→ **Task data**:
----------
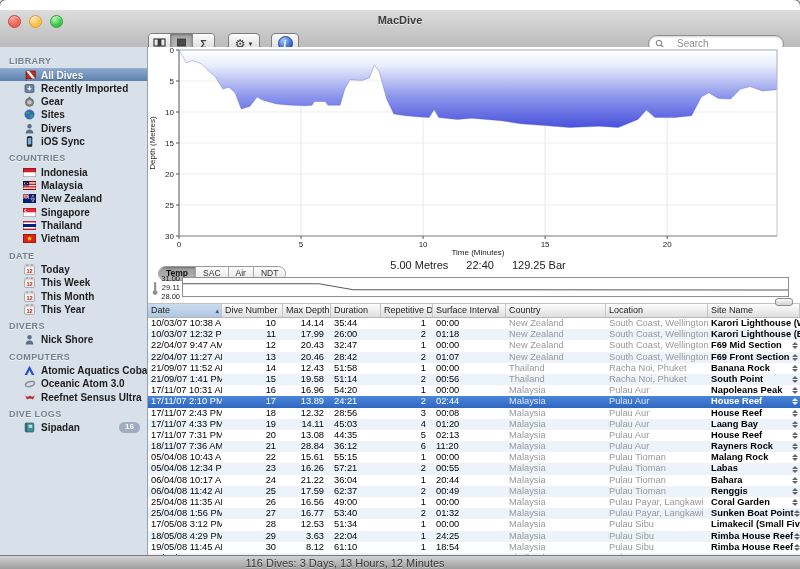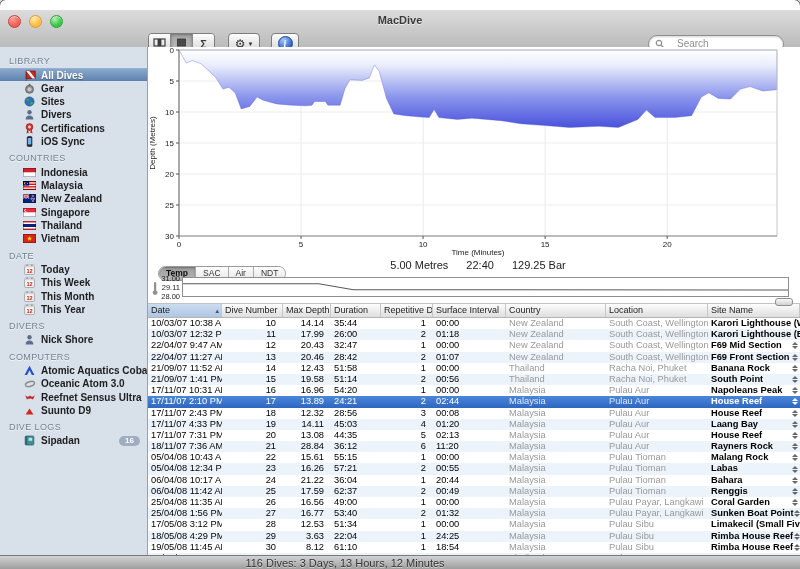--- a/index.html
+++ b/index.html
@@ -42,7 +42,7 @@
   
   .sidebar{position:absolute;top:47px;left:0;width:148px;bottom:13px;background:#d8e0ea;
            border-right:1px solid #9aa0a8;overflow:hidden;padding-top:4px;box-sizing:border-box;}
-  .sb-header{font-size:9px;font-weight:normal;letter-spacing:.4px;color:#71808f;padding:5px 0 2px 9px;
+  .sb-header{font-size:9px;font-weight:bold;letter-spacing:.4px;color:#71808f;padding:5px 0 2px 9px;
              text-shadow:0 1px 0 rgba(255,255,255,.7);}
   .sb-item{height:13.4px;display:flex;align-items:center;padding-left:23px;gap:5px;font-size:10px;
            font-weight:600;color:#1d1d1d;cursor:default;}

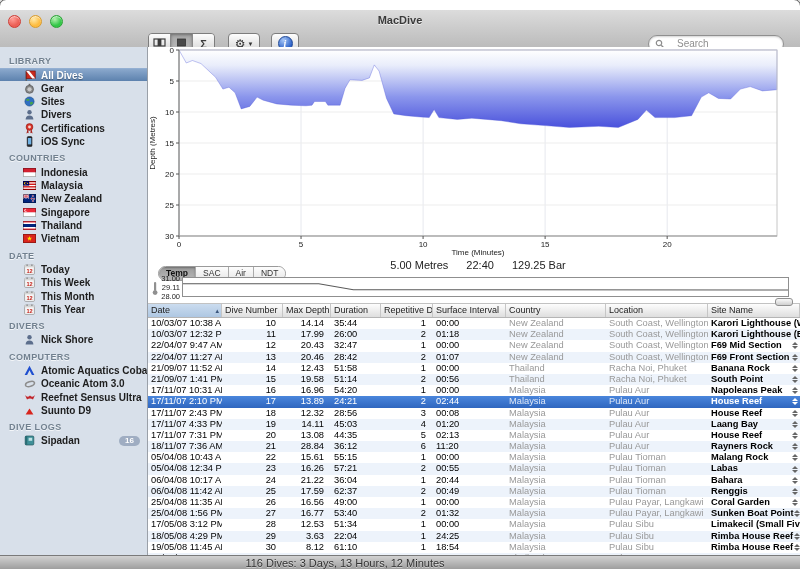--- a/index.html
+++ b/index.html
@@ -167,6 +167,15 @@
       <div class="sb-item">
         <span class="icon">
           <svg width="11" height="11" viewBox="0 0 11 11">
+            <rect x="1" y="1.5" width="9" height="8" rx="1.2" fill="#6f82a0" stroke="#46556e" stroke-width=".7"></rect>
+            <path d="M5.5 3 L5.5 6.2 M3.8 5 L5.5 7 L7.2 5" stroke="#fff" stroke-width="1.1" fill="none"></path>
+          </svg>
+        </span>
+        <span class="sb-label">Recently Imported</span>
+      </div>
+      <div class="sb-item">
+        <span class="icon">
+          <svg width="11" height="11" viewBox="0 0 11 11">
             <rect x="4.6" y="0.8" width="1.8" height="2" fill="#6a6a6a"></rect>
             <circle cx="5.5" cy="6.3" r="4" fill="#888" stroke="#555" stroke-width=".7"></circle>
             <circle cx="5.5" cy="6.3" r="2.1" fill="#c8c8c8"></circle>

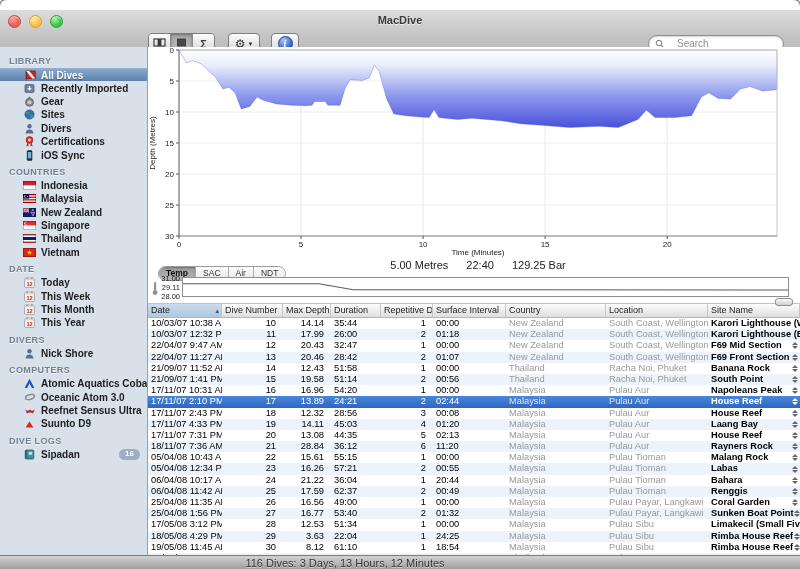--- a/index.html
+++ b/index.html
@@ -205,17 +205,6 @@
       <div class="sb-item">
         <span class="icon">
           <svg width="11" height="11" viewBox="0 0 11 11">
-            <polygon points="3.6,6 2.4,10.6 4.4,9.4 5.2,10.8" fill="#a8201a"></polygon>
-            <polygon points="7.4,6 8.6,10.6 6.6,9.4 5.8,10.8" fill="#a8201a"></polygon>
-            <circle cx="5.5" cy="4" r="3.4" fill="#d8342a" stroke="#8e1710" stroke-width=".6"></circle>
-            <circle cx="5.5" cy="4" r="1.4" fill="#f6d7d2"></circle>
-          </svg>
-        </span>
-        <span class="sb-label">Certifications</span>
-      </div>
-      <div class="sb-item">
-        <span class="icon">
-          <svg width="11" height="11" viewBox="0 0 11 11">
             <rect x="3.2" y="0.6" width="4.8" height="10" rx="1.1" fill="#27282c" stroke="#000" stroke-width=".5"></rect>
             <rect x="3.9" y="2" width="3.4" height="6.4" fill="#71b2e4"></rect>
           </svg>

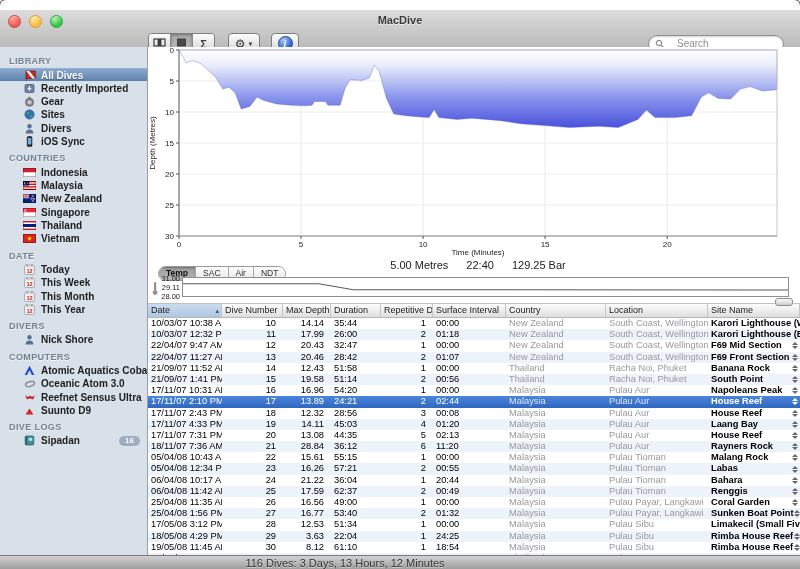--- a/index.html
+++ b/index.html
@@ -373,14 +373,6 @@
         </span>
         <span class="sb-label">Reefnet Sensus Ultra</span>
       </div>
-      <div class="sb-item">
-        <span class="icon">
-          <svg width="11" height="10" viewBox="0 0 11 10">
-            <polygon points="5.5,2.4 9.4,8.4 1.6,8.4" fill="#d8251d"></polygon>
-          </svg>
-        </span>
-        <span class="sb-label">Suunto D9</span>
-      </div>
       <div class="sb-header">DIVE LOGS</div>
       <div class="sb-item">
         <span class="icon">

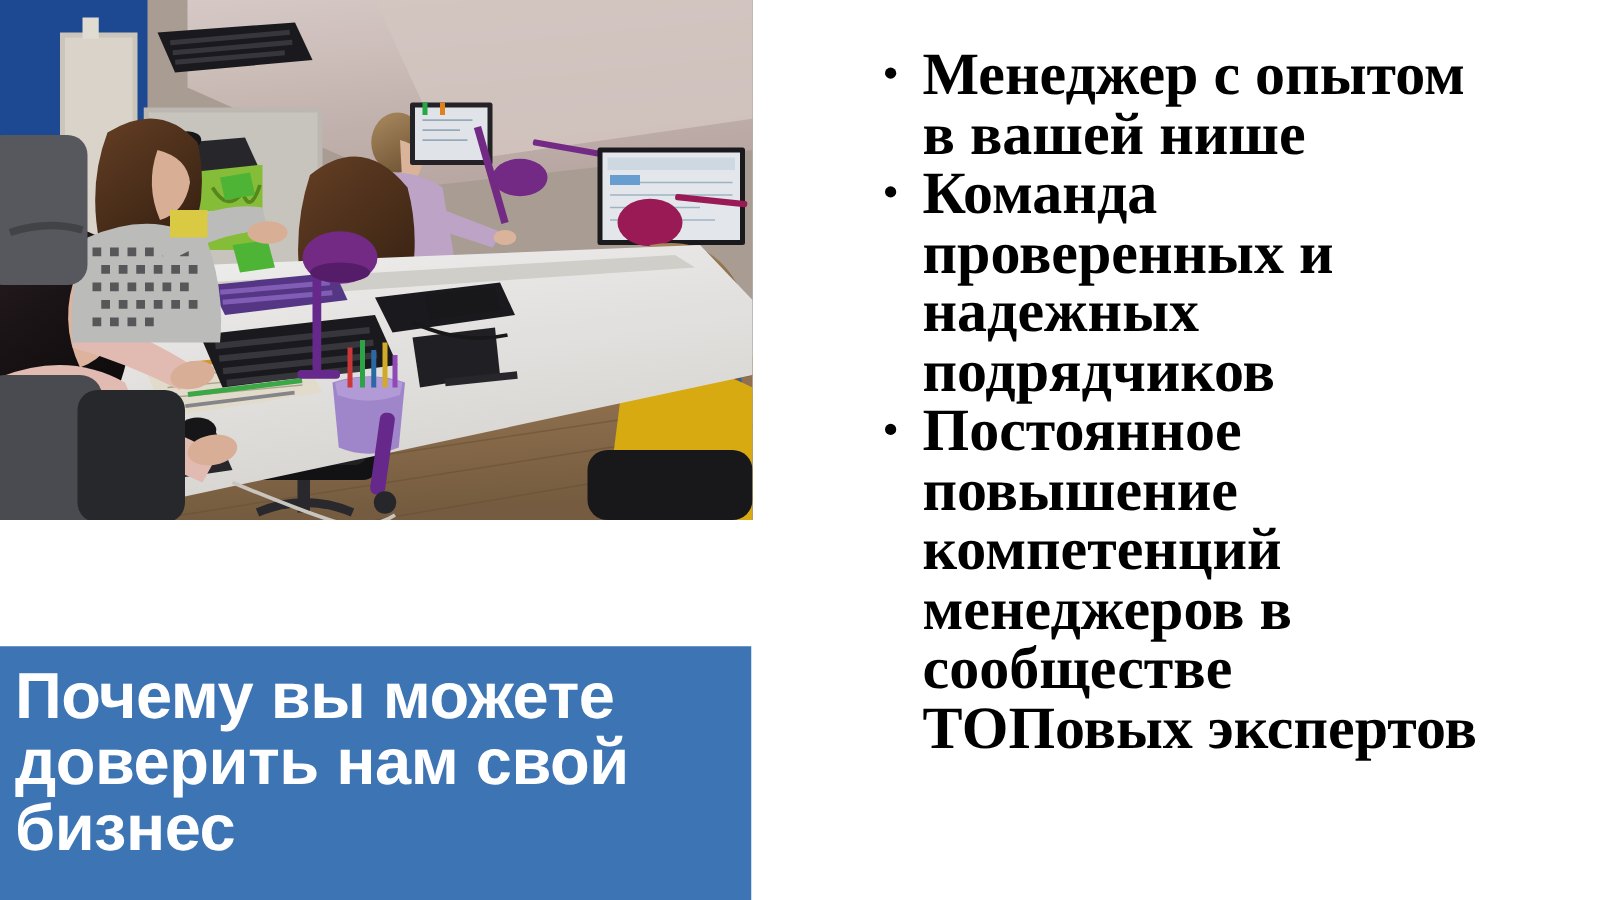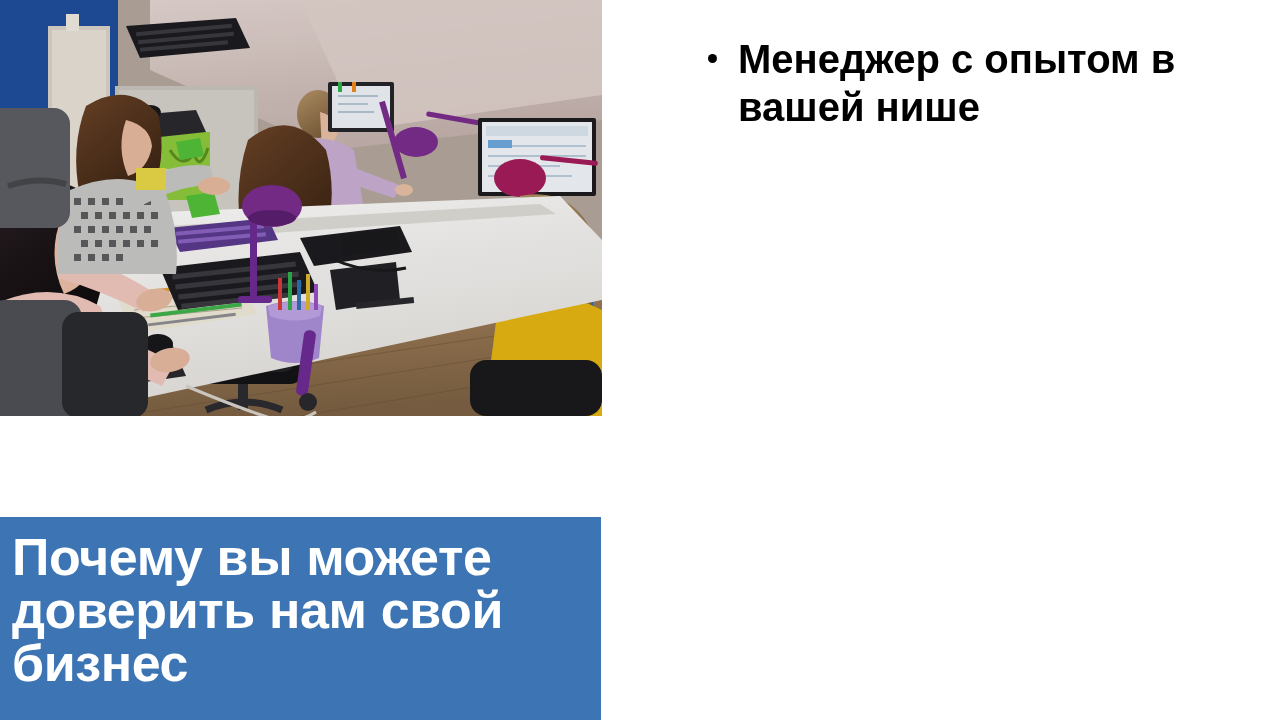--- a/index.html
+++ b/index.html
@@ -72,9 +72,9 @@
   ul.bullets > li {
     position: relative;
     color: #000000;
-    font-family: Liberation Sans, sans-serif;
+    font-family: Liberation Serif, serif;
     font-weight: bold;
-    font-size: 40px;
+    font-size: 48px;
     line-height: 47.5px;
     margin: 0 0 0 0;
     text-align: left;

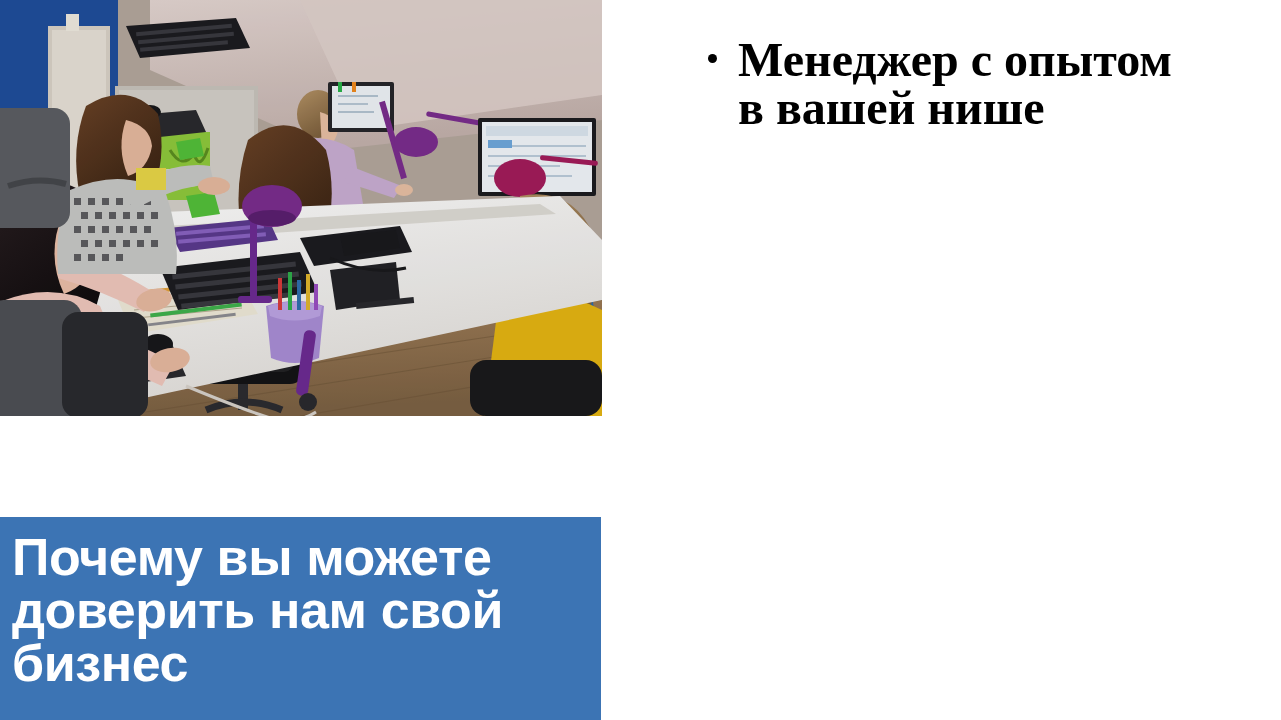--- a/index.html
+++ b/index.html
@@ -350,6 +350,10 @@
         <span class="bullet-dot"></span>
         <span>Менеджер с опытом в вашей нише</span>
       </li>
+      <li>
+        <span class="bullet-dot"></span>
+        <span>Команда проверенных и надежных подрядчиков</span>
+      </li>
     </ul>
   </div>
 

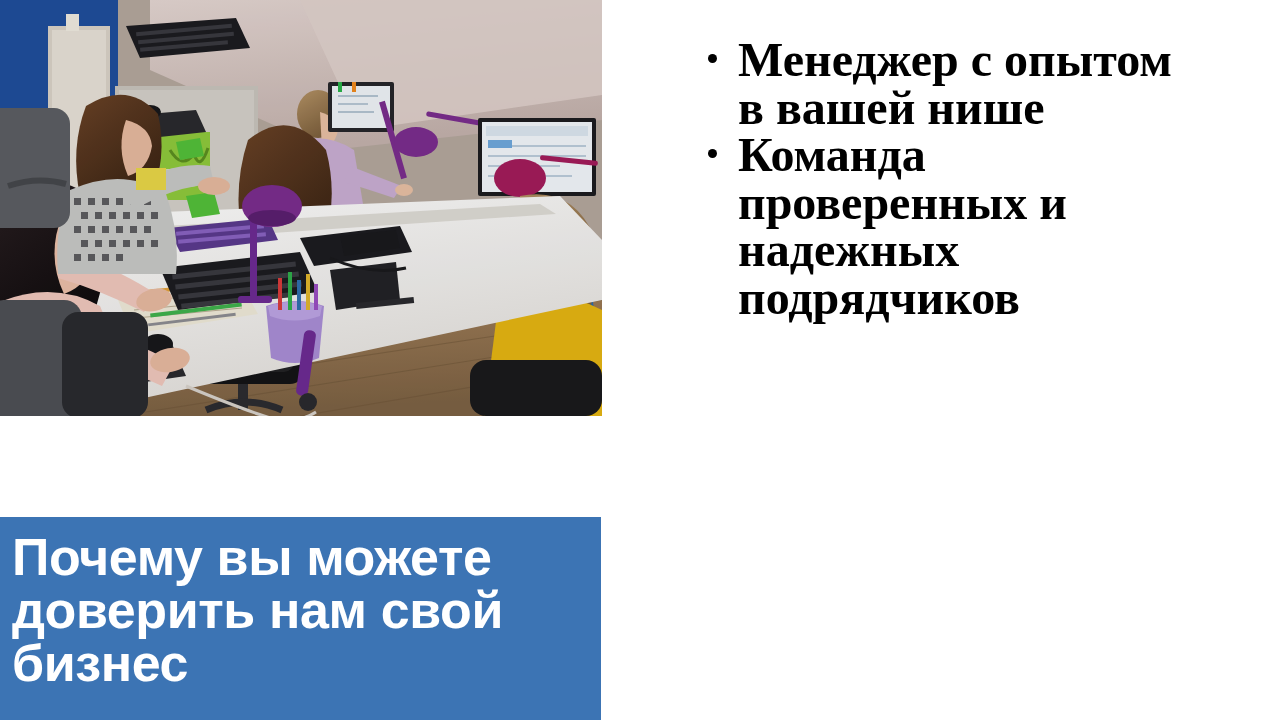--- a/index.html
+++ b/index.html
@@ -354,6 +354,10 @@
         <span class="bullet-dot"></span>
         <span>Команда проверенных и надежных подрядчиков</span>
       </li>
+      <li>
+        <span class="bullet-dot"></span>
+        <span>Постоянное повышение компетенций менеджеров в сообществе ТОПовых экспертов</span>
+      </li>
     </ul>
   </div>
----------
→ **Problem**: Every line above with the word "position" belongs in the answer, copied as written.

→ **Output for this task**:
   .sidebar{position:absolute;top:47px;left:0;width:148px;bottom:13px;background:#d8e0ea;
     position: relative;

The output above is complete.